══ INFORMATION
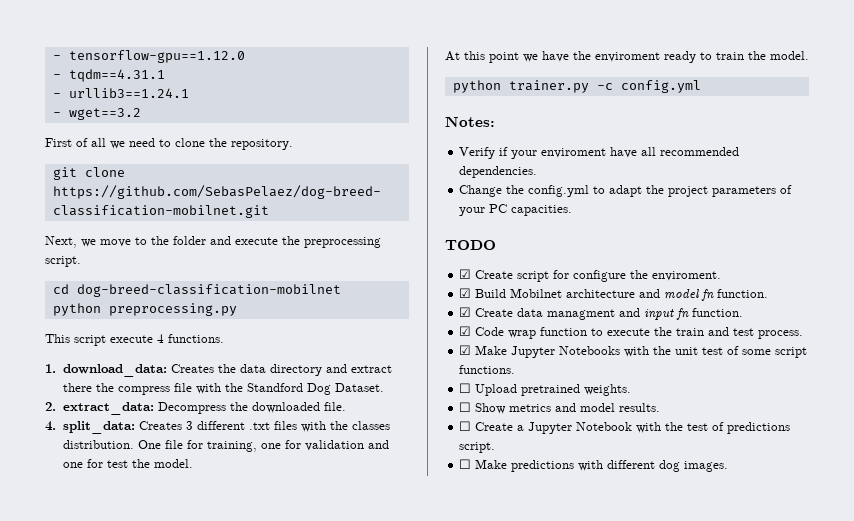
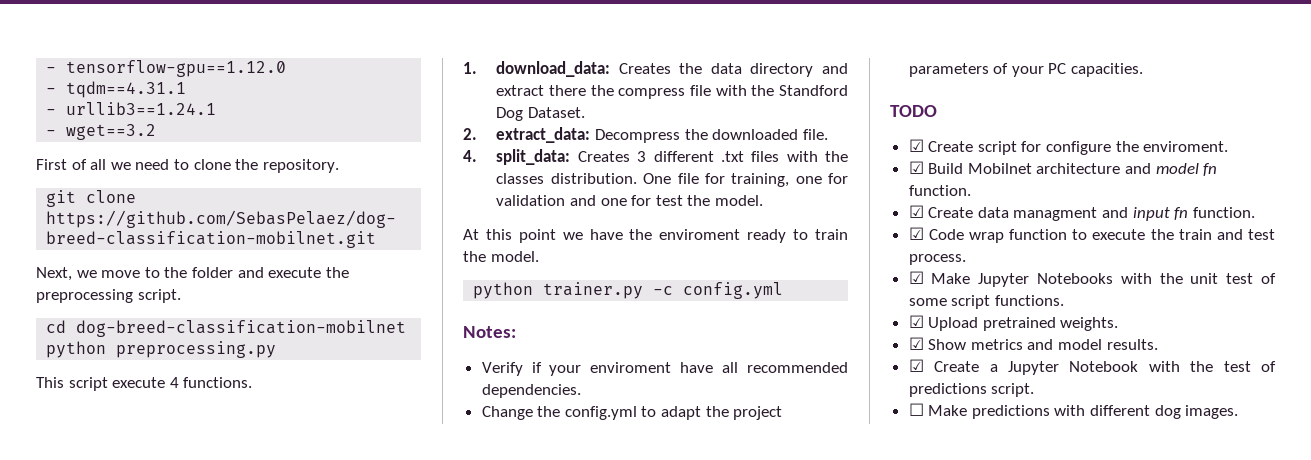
[459,383,472,393] ☐ -> [908,315,924,328] ☑
[459,402,472,412] ☐ -> [908,337,924,350] ☑
[459,421,472,431] ☐ -> [908,359,924,372] ☑

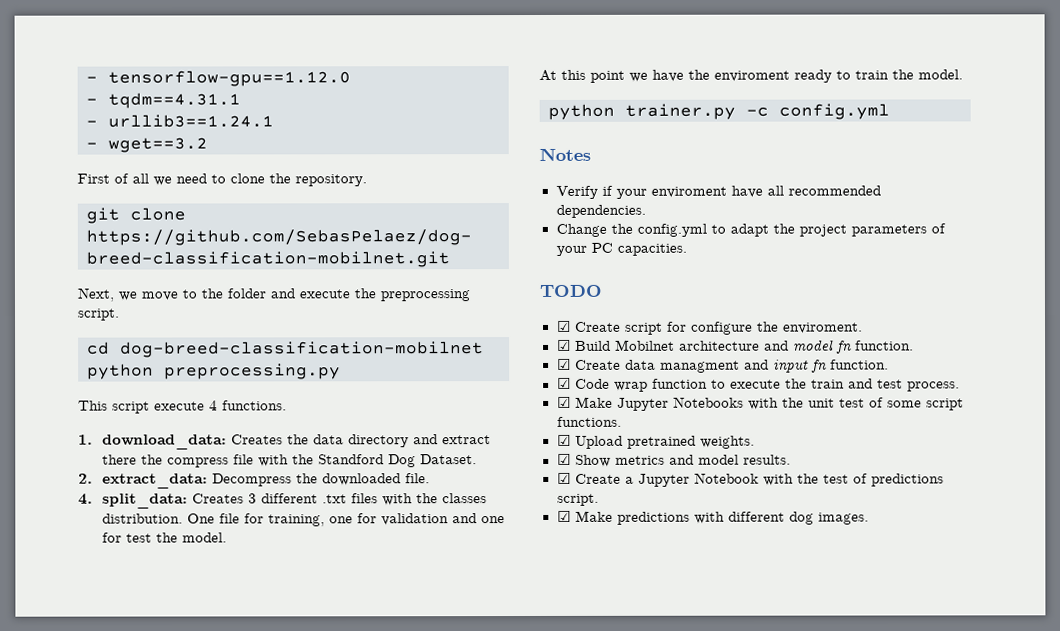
[463,326,516,338] Notes: -> [539,147,591,161] Notes
[908,403,924,416] ☐ -> [556,510,571,522] ☑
════
EXERCISE DETAILS: Without the pictures, transcribe the listing exactly as it stands.

RESULT OF THIS EXERCISE:
[459,383,472,393] ☐ -> [908,315,924,328] ☑
[459,402,472,412] ☐ -> [908,337,924,350] ☑
[459,421,472,431] ☐ -> [908,359,924,372] ☑

[463,326,516,338] Notes: -> [539,147,591,161] Notes
[908,403,924,416] ☐ -> [556,510,571,522] ☑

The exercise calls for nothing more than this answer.